The tank was set up in August with about 2 cm of vermicompost and 4cm of 2-4mm sand, with no filter, heater or any kind of water circulation. It's located right next to a north-facing window (I live in the south hemisphere), so until late September the tank would get 2 or 3 hours of direct sunlight every day. Things were a bit rough at the begining, with permanently hazy water with a touch of green-water-algae. But things were kind of under control, so I decided not to start messing with light and just kept on performing daily 30% water changes during the second month after setting up the tank, because I wanted to prevent the algae from suffocating the plants. It was interesting that, at first, floaters would barely grow, though it might have to do with temperature, because until late september the water would be under 20ºC most of the time.
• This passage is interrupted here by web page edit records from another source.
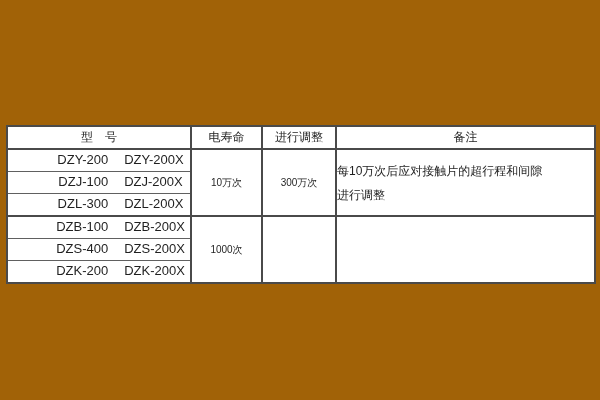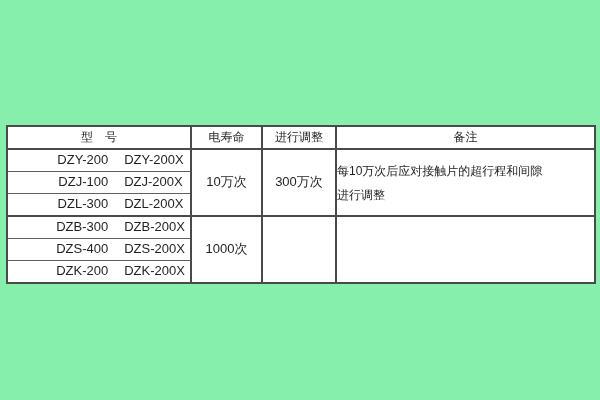"型 号" .page { background: #86efac -> #a16207 }
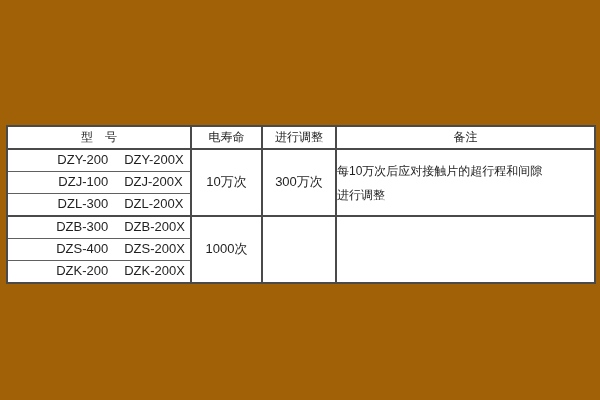"10万次" table.spec td.center { font-size: 13px -> 10px }
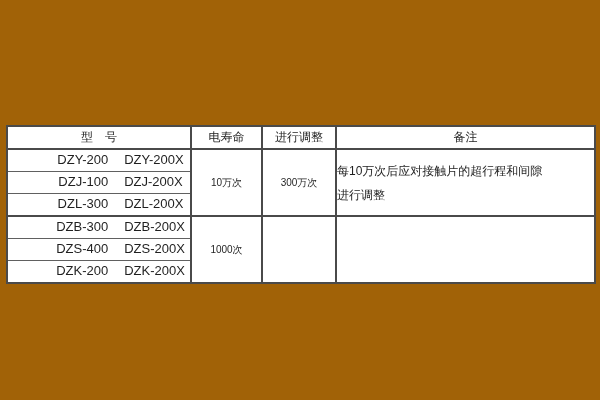"DZB-300" span { text: DZB-300 -> DZB-100 }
This is a time laps of one day, the Myriophyllum grows insanely fast and moves a lot!
https://photos.app.goo.gl/9wuwksiEs2M6aeH89

At the beginning, this plant was very eager to break the surface, nowadays it refuses to do that even though I'd really like it to. Maybe it's a seasonal thing, I don't know, will find it out next winter.
https://photos.app.goo.gl/HQox9CFucfbWgrfp8

This was a particularly green day, it was usually more white-ish. You can also see the lighting system made from discarded wooden fruit crates, and I really like the scraggy look.
https://photos.app.goo.gl/AtVKCcLynFbD6iiZ6

The tank is on top of a table that has a hole in the middle, so I took the chance to check on root growth. The Myriophyllum wasn't just growing wildly above the surface, it was also developing a very large root system!
https://photos.app.goo.gl/yJczZJHWuEKuLnqx5

A few weeks ago, this was the root status
https://photos.app.goo.gl/bF4nHGbWqwfHBPiW7

Not long after setting up the tank I found a very nice piece of wood that was dry but needed some treatment before putting it into the tank. Since the piece of wood was too big to boil it or anything, and I didn't want it to go through the first phases of decomposition in my tank, I kept it moist inside a plastic bag which I opened every day for aeration and moisturization, for a month and a half until the first wave of white fungi was over. It was quite a successful treatment in this case, so perhaps it is a viable way of dealing with large pieces of wood.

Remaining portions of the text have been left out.